Robynn continues on sabbatical this week – but if you want to read an amazing piece that she’s written in the past – perfect for yesterday’s events take a look here: On Common Prayer.
I’m sitting in my spot – my early morning spot that I’ve described before.
And though I want my heart to feel light, it feels heavy with the weight of tragedy. Israel mounted a ground offensive against Gaza yesterday and the pictures of children and moms cry out to me from their inanimate place on my computer screen. An airline was shot down by a surface to air missile and all people on board were killed. At least 295 – perhaps more. I read about an Australian woman whose heart is breaking – first she lost a brother in an airplane that went missing, yesterday she lost a step daughter.
And there are still those horrible tragedies that have gone on daily; those that I’ve pushed to a convenient spot in my mind, a spot that doesn’t continually surface and paralyze me for the sorrow of all of it.
My heart hurts for people I don’t know, those I have never met. And my heart hurts for those I do know, those who are local and have problems and sadness that will never make a news story, but are so real and so paralyzing in intensity that their whole world is affected. The hurting marriage, the mom who just found out her son has been arrested, the pregnant teen, the old man who found out he has cancer, the young man fired and wondering how he will tell his wife — all the sorrows that overwhelm the individual yet are privately grieved. Our God is a Global God; our God is a local God. Just as concerned about the person in my neighborhood who is hurting as he is about the huge tragedy in the skies over the Ukraine.

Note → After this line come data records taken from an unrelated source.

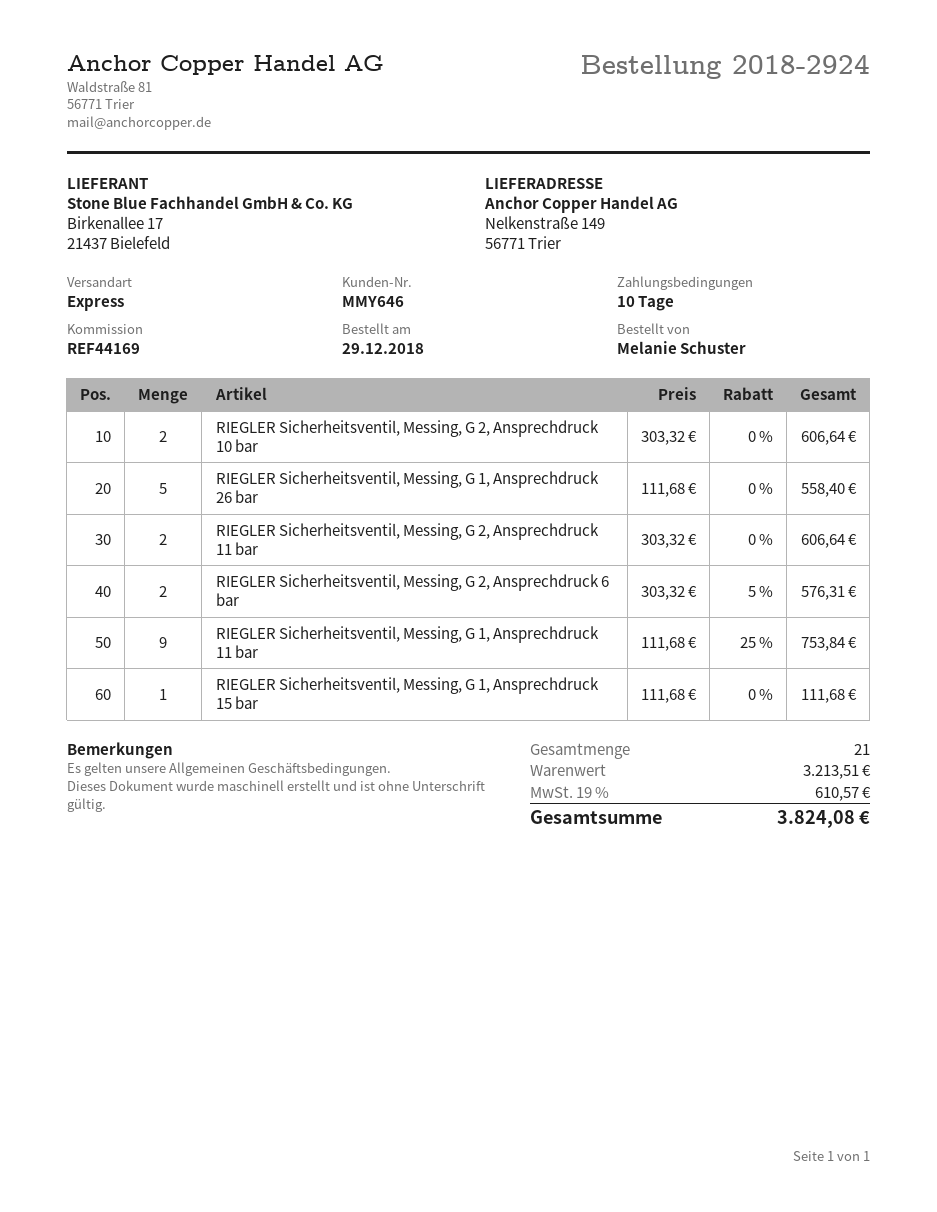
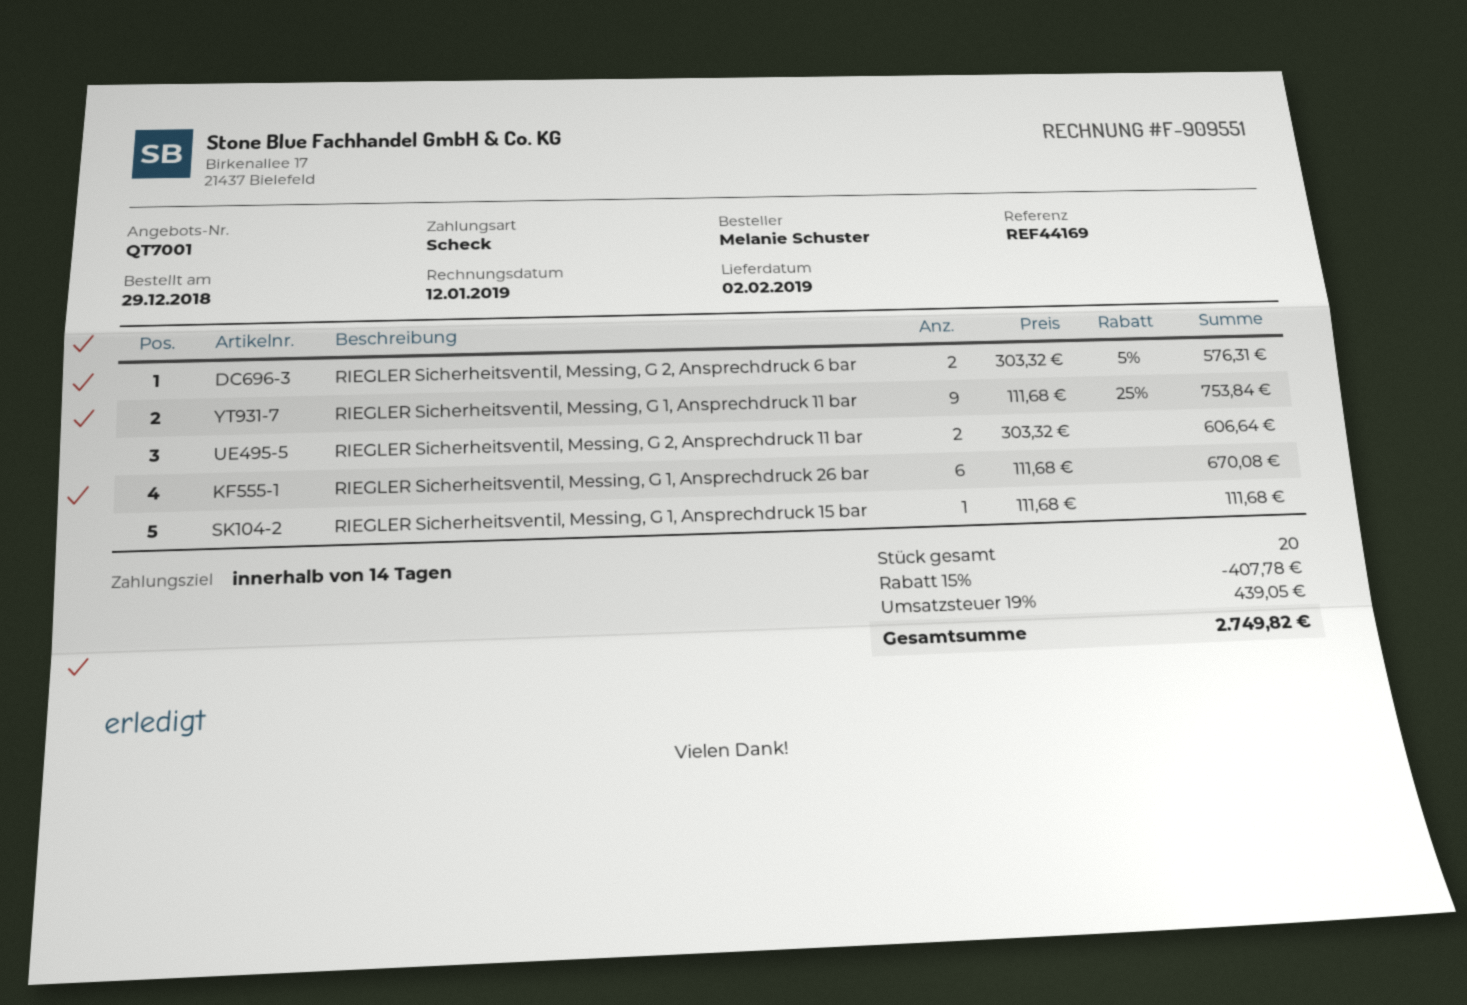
payment terms: 10 days -> 14 days
RIEGLER Sicherheitsventil, Messing, G 2, Ansprechdruck 10 bar: 2 x 303.32 = 606.64 -> none
RIEGLER Sicherheitsventil, Messing, G 1, Ansprechdruck 26 bar: 5 x 111.68 = 558.40 -> 6 x 111.68 = 670.08
total quantity: 21 -> 20
discount: none -> 15% = 407.78
tax: 19% = 610.57 -> 19% = 439.05
total: 3824.08 -> 2749.82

That’s what makes him God.
And I’m human so even as I hurt for those suffering, I feel enormous joy this week for a book that was released. It feels so big, it feels so small.
And because I don’t know how to pray, I don’t know how to properly care, I say the words that have reconciled man with God through the ages “Lord Jesus Christ, Son of God, Have Mercy.”
I leave my spot on the couch. Paralysis helps no one. I go forward knowing there are still “10,000 reasons for my heart to sing ‘Bless the Lord’….”
“What do you do when it’s too much to bear? You put your head down and pray so deeply it hurts. And then you go to work doing what you know you’re called to do for the day, because you are not the Saviour, you are only the saved and that by grace alone.” from On Polio and when it’s all too much to bear.